The main scenarios I need to account for are:
Many links in one block of varied text
A single link without any other text
A single link with other varied text
== edit ==
Here is the current regex I am using to match urls:
(\b(https?|ftp|file):\/\/[-A-Z0-9+&##\/%?=~_|!:,.;]*(?:png|jpeg|jpg|gif|bmp))
== edit 2 ==
Just so everyone understands why I cannot use the /g command here is an answer which explains the issue, if I could use this /g like I originally tried then it would make things a lot simpler.

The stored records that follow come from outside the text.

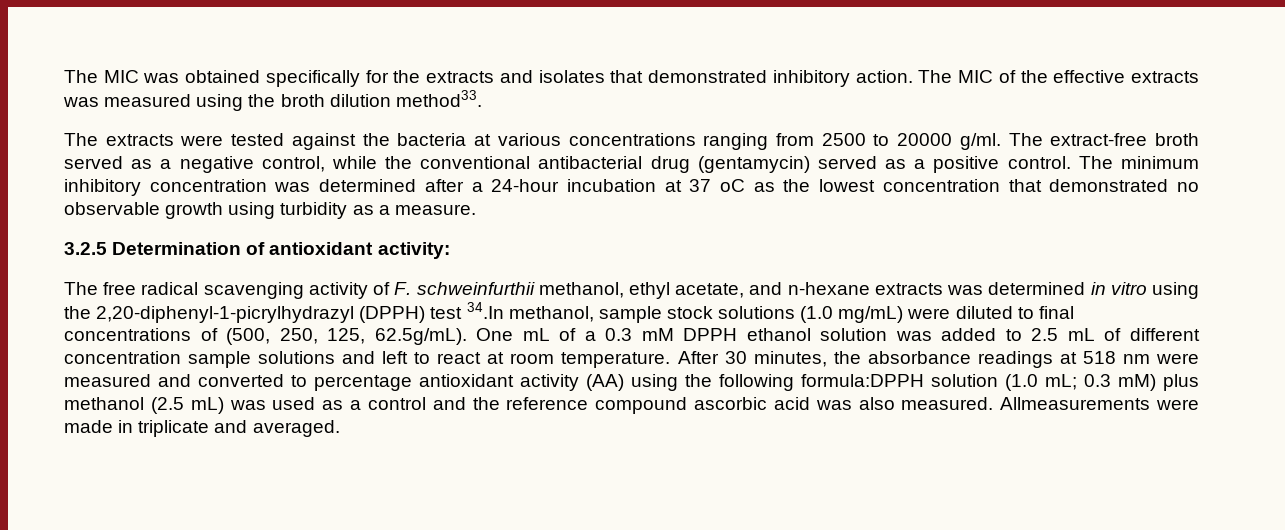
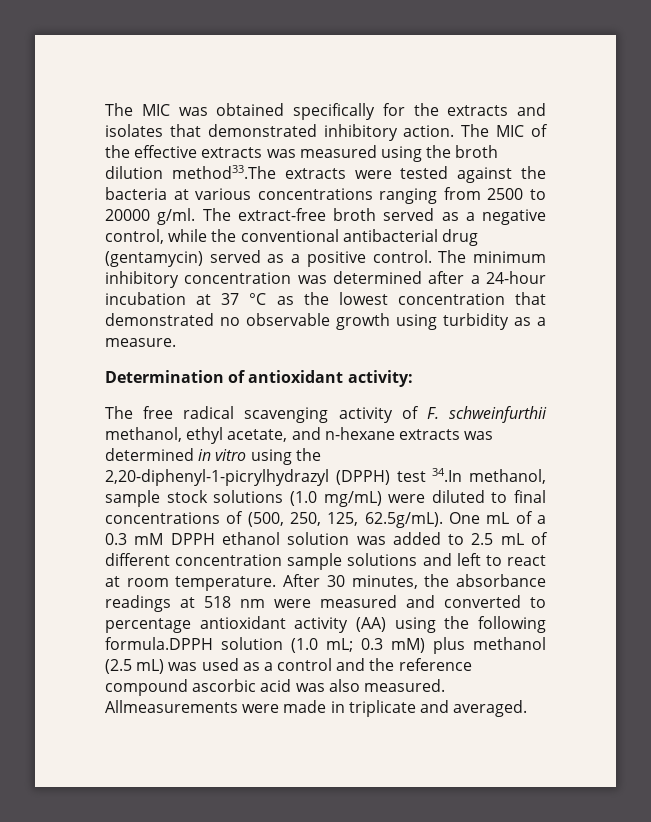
- The MIC of the effective extracts was measured using the broth dilution method33.
- The extracts were tested against the bacteria at various concentrations ranging from 2500 to 20000 g/ml.
+ The MIC of the effective extracts was measured using the broth dilution method33.The extracts were tested against the bacteria at various concentrations ranging from 2500 to 20000 g/ml.
- The minimum inhibitory concentration was determined after a 24-hour incubation at 37 oC as the lowest concentration that demonstrated no observable growth using turbidity as a measure.
+ The minimum inhibitory concentration was determined after a 24-hour incubation at 37 °C as the lowest concentration that demonstrated no observable growth using turbidity as a measure.
- 3.2.5 Determination of antioxidant activity:
+ Determination of antioxidant activity:
- After 30 minutes, the absorbance readings at 518 nm were measured and converted to percentage antioxidant activity (AA) using the following formula:DPPH solution (1.0 mL; 0.3 mM) plus methanol (2.5 mL) was used as a control and the reference compound ascorbic acid was also measured.
+ After 30 minutes, the absorbance readings at 518 nm were measured and converted to percentage antioxidant activity (AA) using the following formula.DPPH solution (1.0 mL; 0.3 mM) plus methanol (2.5 mL) was used as a control and the reference compound ascorbic acid was also measured.

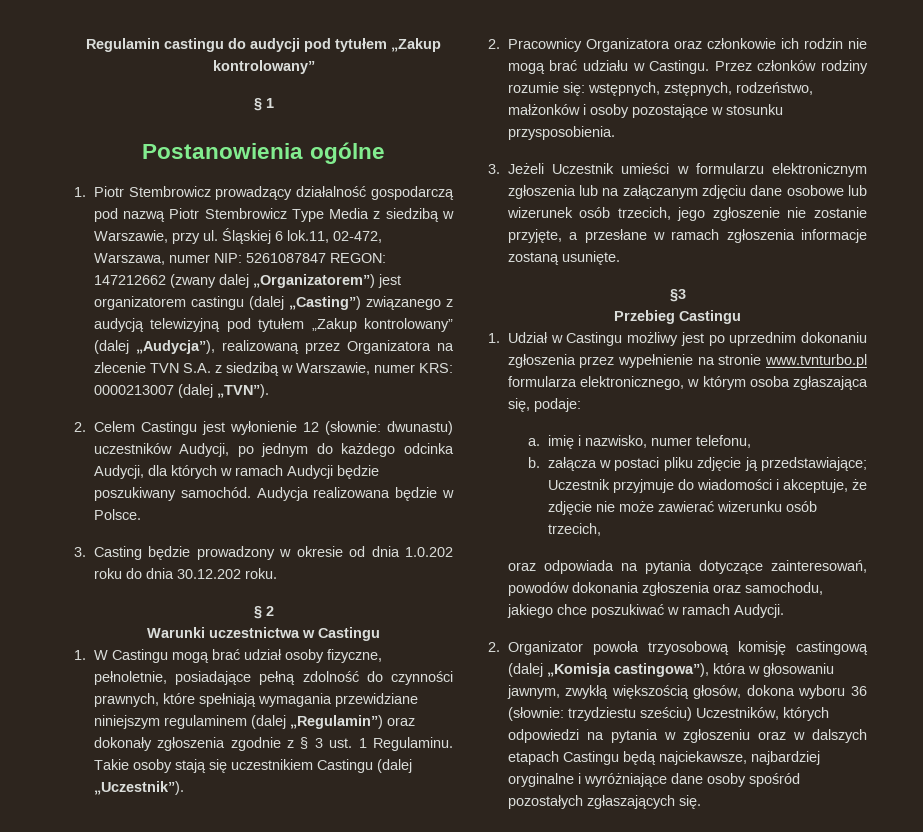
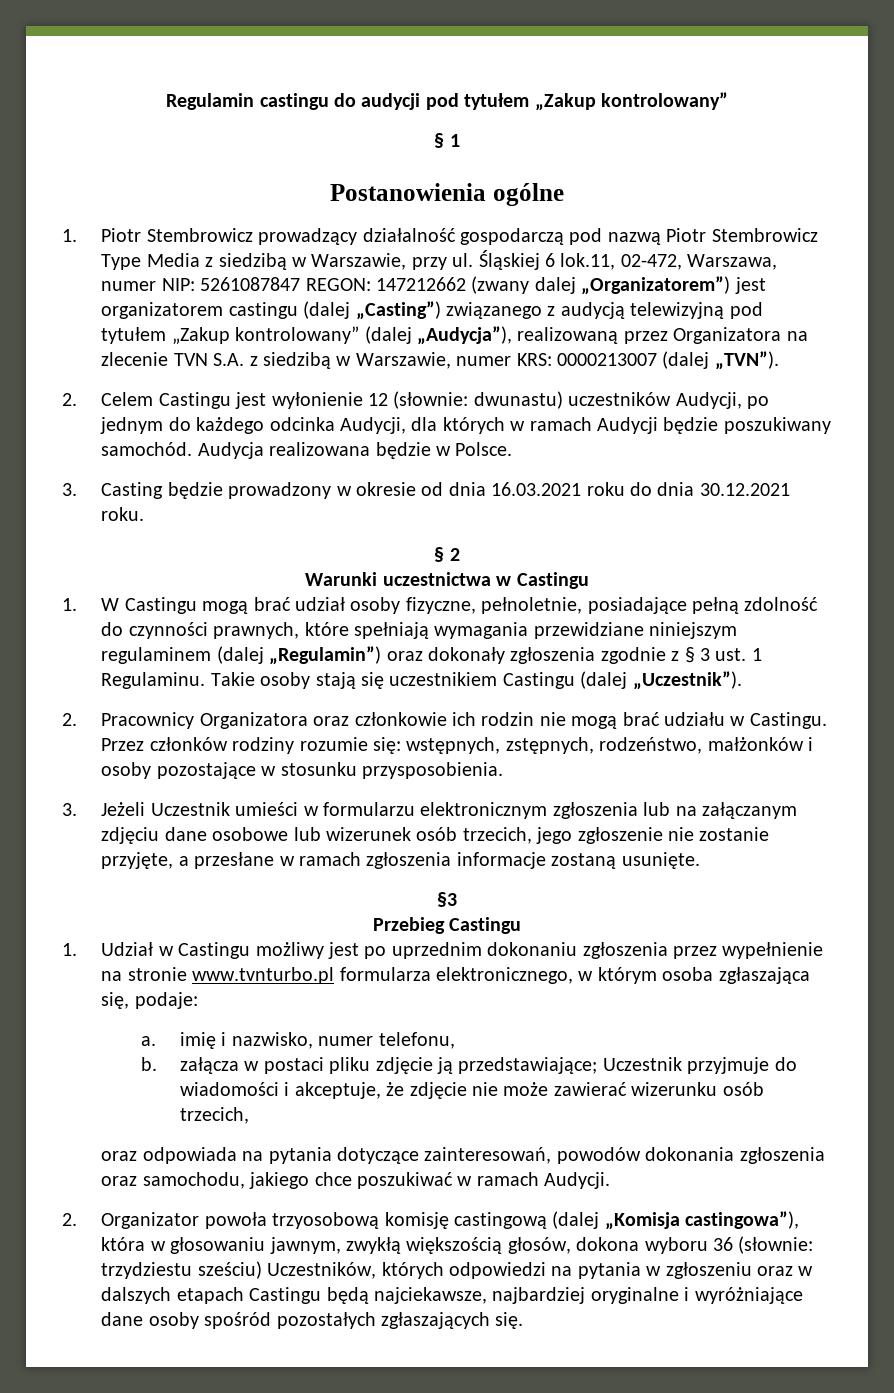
- 3. Casting będzie prowadzony w okresie od dnia 1.0.202 roku do dnia 30.12.202 roku.
+ 3. Casting będzie prowadzony w okresie od dnia 16.03.2021 roku do dnia 30.12.2021 roku.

Javascript regex multiple captures again

What you are looking for is a negative look behind, but Javascript doesn't support any kind of look behinds, so you will either have to use a callback function to check what was matched and make sure it is not preceded by a ' or ", or you can use the following regex:
(?:^|[^"'])(\b(https?|ftp|file):\/\/[-a-zA-Z0-9+&##\/%?=~_|!:,.;]*(?:png|jpeg|jpg|gif|bmp))
which has a single problem, that is in the case of a successful match it will catch one more character, the one right before the (\b(https?|ftp|file) pattern in the input, but I think you can deal with this easily.
Regex101 Demo

Using the /ig command at the end should work... the g is for global replace and the i is for case-insensitivity, which is necessary as you've only got A-Z instead of a-zA-Z.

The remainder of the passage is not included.